- Problem description -
The entries below are to be reproduced exactly, with their pictures omitted.
# # # # # # #
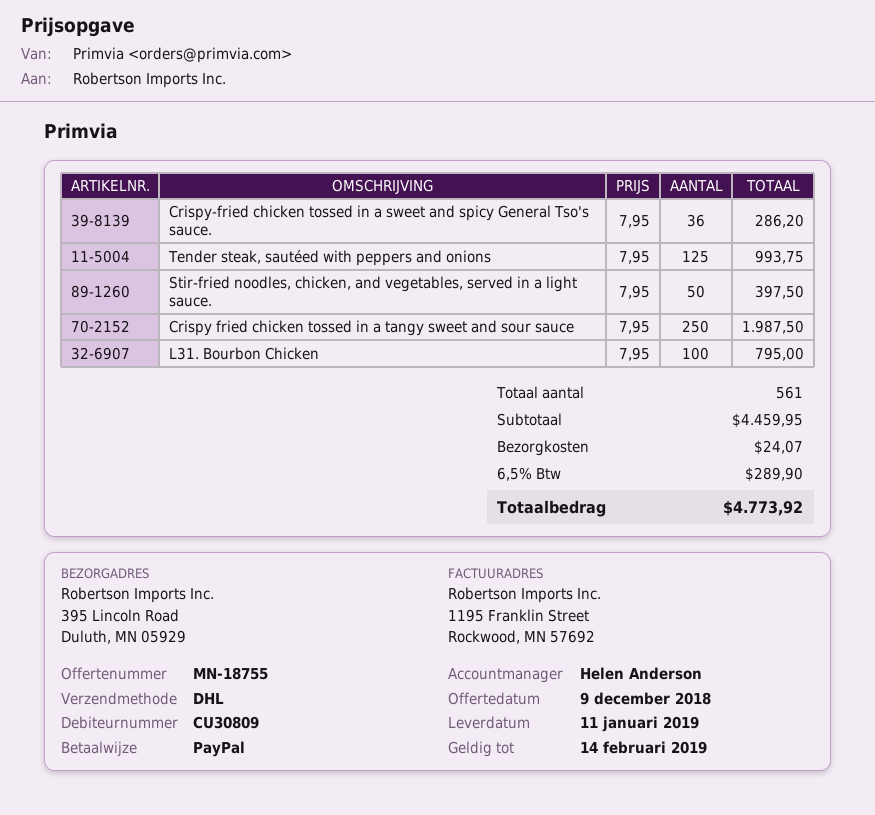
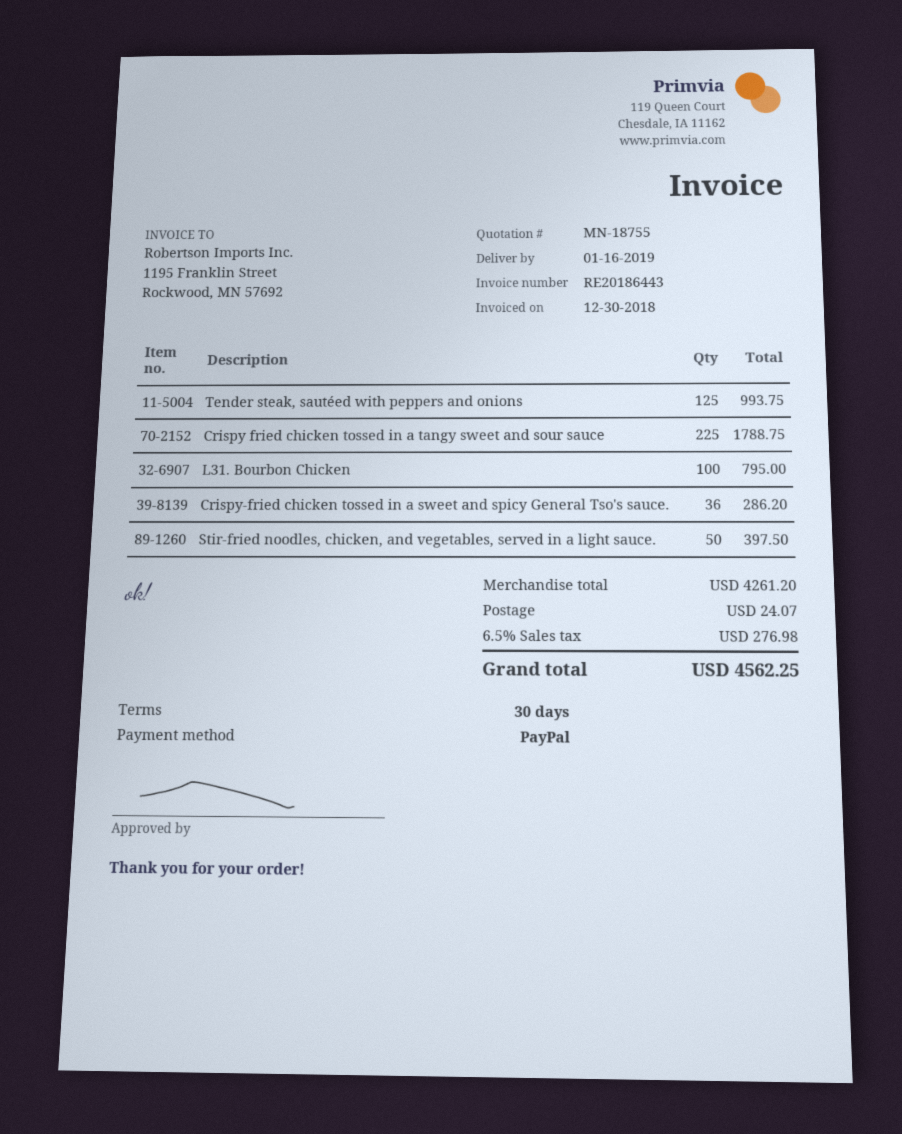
delivery date: 2019-01-11 -> 2019-01-16
Crispy fried chicken tossed in a tangy sweet and sour sauce: 250 for 1987.50 -> 225 for 1788.75
subtotal: 4459.95 -> 4261.20
tax: 6.5% = 289.90 -> 6.5% = 276.98
total: 4773.92 -> 4562.25

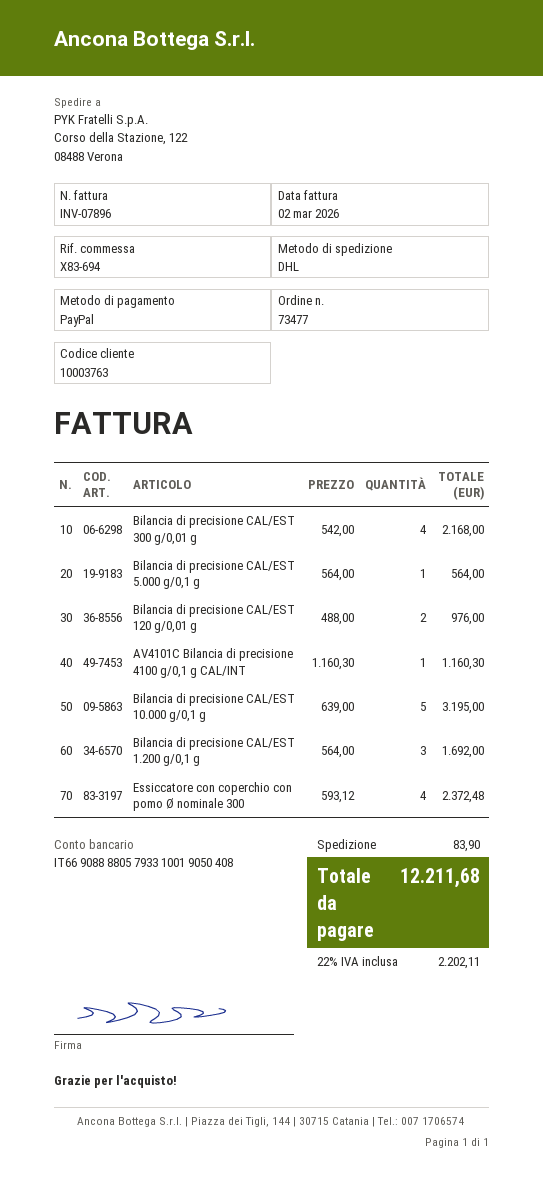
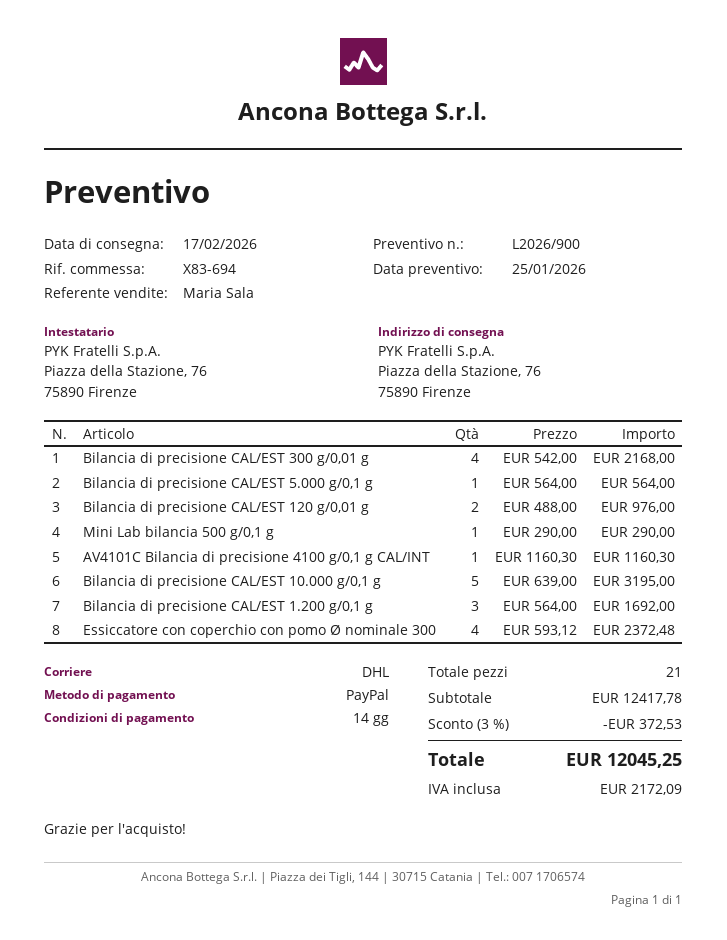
ship to: Corso della Stazione, 122, 08488 Verona -> Piazza della Stazione, 76, 75890 Firenze
Mini Lab bilancia 500 g/0,1 g: none -> 1 x 290.00 = 290.00
discount: none -> 3% = 372.53
shipping: 83.90 -> none
tax: 2202.11 -> 2172.09
total: 12211.68 -> 12045.25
# # # # # # #
- Completed exercise -
delivery date: 2019-01-11 -> 2019-01-16
Crispy fried chicken tossed in a tangy sweet and sour sauce: 250 for 1987.50 -> 225 for 1788.75
subtotal: 4459.95 -> 4261.20
tax: 6.5% = 289.90 -> 6.5% = 276.98
total: 4773.92 -> 4562.25

ship to: Corso della Stazione, 122, 08488 Verona -> Piazza della Stazione, 76, 75890 Firenze
Mini Lab bilancia 500 g/0,1 g: none -> 1 x 290.00 = 290.00
discount: none -> 3% = 372.53
shipping: 83.90 -> none
tax: 2202.11 -> 2172.09
total: 12211.68 -> 12045.25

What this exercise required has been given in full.